I'm having a number of fascinating correspondences in email now. For one, I decided to follow up by email to Berend De Boer's recommendation of a piece criticizing a recent op-ed by Krugman, and I'm glad of it. I think there's a good chance we'll both learn something from the discourse -- something that seems to be happening more rarely as the public debate between "liberals" and "conservatives" seems to be getting more polarized.
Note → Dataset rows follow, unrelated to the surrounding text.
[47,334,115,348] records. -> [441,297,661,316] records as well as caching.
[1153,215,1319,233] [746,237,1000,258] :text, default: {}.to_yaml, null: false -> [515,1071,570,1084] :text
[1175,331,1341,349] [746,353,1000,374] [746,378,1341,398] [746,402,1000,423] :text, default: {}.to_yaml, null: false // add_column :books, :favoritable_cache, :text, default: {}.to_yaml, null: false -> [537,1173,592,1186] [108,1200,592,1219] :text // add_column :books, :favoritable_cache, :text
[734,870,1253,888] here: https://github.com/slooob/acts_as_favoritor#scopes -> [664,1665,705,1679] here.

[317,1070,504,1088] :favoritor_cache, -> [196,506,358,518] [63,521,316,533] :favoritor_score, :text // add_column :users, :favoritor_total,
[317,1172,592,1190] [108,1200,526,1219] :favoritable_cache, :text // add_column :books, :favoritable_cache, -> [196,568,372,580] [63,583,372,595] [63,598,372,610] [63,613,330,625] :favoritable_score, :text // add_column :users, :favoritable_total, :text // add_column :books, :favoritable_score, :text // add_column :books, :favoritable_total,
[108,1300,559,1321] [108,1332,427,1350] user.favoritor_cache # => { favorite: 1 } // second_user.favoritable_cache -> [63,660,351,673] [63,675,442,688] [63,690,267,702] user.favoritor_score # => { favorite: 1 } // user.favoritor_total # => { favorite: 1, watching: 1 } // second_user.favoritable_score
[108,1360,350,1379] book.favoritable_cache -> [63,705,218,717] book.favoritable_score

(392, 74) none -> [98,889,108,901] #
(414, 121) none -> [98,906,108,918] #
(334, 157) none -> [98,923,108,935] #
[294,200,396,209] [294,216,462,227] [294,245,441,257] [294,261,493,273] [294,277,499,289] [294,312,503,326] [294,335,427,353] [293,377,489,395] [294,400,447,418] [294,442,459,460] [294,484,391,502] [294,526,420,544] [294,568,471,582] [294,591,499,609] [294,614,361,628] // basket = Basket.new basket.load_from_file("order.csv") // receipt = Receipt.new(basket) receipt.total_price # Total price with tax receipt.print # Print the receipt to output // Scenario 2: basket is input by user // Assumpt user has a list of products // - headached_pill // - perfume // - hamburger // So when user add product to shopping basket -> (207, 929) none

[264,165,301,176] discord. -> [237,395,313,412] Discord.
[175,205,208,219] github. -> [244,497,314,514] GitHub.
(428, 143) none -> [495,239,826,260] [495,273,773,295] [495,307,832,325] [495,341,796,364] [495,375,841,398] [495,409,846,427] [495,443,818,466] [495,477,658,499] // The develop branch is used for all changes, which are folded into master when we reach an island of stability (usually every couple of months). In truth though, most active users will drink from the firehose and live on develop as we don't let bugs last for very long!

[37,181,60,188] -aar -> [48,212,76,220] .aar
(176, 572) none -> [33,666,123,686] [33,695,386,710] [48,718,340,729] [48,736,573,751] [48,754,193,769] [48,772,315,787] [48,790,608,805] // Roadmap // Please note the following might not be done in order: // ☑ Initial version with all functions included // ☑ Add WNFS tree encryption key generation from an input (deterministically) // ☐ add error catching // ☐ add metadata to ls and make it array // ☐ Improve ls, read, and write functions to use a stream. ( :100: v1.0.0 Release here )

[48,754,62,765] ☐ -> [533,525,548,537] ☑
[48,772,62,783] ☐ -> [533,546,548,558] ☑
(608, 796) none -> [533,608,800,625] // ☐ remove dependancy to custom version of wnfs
Also, I'm corresponding with both Freek Wiedijk and Norman Megill (of Metamath fame) about proof systems, in particular my nutty idea to design a proof format much like Metamath, but with sound definitions and good support for modular, portable proofs. Freek is urging me to take a closer look at Mizar. I don't care for their closed-source approach (including the centralization of the theorem library), and there doesn't seem to be much good documentation for beginners, but I agree; it seems to have a lot going for it. With luck, I can rip off, uhm, I mean adapt their best ideas. :)

24 Oct 2003 (updated 24 Oct 2003 at 06:20 UTC) »
Letter quality handheld

The first mass-market computer with a "letter quality" display (which I define as 192 dpi or higher) was released today. Not surprisingly, it's a handheld. Too bad it ships with such a lousy OS.

AltiVec and SSE2

One of the projects I've been working on lately is SIMD-optimized versions of my inkjet error diffusion code. It'll be released soon, so all you guys can take a look, but in the meantime here are my impressions.

AltiVec and SSE2 are very, very similar. Both operate on 128 bit words, which can be segmented into four singles or 32-bit ints, eight shorts, or 16 chars (plus a couple more, depending on the chip). In both cases, the raw computational bandwidth available is absolutely stunning - well-tuned code will run at two instructions per clock cycle. That's something like 24 GFLOPS theoretical peak for a 3 GHz P4. Wow.

Not surprisingly, it's tricky to get that peak performance. A lot depends on how parallel the problem is. A lot of 2D graphics code is embarassingly parallel, which makes it pretty easy to get good SIMD performance. Not so error diffusion algorithms, which have some very tight serialization constraints. I get around this by running four planes at a time. This is a very reasonable approach for printers such as my Epson Photo 2200 which use 7 inks (so only 1/8 of the compute bandwidth is wasted), but does make things a bit trickier.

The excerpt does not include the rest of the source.